The file has a structure similar to <root> <header> <txt>header txt</txt> </header> <record> <field1>1.0</field1> <subrecord> <field2>A1</field2> <field3>C1</field3> <subrecord> </record> <record> <field1>1.0</field1> <subrecord> <field2>A2</field2> <field3>C3</field3> <subrecord> </record> <record> <field1>1.0</field1> <subrecord> <field2>A4</field2> <field3>B</field3> <subrecord> </record> </root>
I would like to modify the contents of the field3 tags.
Now, due to the file size, I cannot load the complete document into memory and so I intend to use 'iterparse'. Traversing the document and updating the fields is no problem. What I am not sure about is how to write the modified data to a new xml file. The root tag is only complete when I have processed the complete file.
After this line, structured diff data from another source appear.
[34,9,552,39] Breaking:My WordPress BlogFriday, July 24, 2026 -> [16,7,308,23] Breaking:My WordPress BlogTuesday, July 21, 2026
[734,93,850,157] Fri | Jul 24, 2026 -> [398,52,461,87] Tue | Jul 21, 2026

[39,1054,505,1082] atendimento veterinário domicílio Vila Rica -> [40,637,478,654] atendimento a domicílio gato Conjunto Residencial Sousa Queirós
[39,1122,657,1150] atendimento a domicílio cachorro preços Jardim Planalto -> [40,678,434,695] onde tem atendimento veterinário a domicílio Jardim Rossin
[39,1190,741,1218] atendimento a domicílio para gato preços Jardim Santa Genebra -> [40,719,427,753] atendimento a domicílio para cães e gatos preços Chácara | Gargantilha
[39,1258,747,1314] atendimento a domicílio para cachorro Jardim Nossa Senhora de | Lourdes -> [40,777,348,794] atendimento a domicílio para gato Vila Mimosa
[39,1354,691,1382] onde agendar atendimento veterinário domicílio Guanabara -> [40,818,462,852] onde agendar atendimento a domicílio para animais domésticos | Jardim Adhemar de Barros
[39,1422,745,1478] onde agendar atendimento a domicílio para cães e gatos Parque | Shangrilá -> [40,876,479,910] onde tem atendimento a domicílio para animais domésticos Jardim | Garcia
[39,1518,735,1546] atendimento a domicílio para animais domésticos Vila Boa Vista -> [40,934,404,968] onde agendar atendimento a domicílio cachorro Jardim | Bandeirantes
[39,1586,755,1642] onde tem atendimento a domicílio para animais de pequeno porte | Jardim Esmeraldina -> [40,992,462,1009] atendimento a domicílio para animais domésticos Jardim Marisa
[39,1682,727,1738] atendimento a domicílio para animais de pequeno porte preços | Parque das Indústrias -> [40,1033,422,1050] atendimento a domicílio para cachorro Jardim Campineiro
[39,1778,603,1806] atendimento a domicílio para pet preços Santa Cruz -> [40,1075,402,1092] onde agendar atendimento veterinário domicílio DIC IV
What I need to do is write the start of the root tag (<root>) then write the header and the records and finally the end of root tag (</root>). Is there functionality in lxml to do this or should I use standard python writes for the initial <root> and final >/root>?
It's certainly easiest to just write out the root tag yourself. Take care of encodings in that case - as long as you only use UTF-8, you should be fine. Otherwise, you also have to write out an appropriate XML declaration before the root element and properly get the serialised XML elements into the file.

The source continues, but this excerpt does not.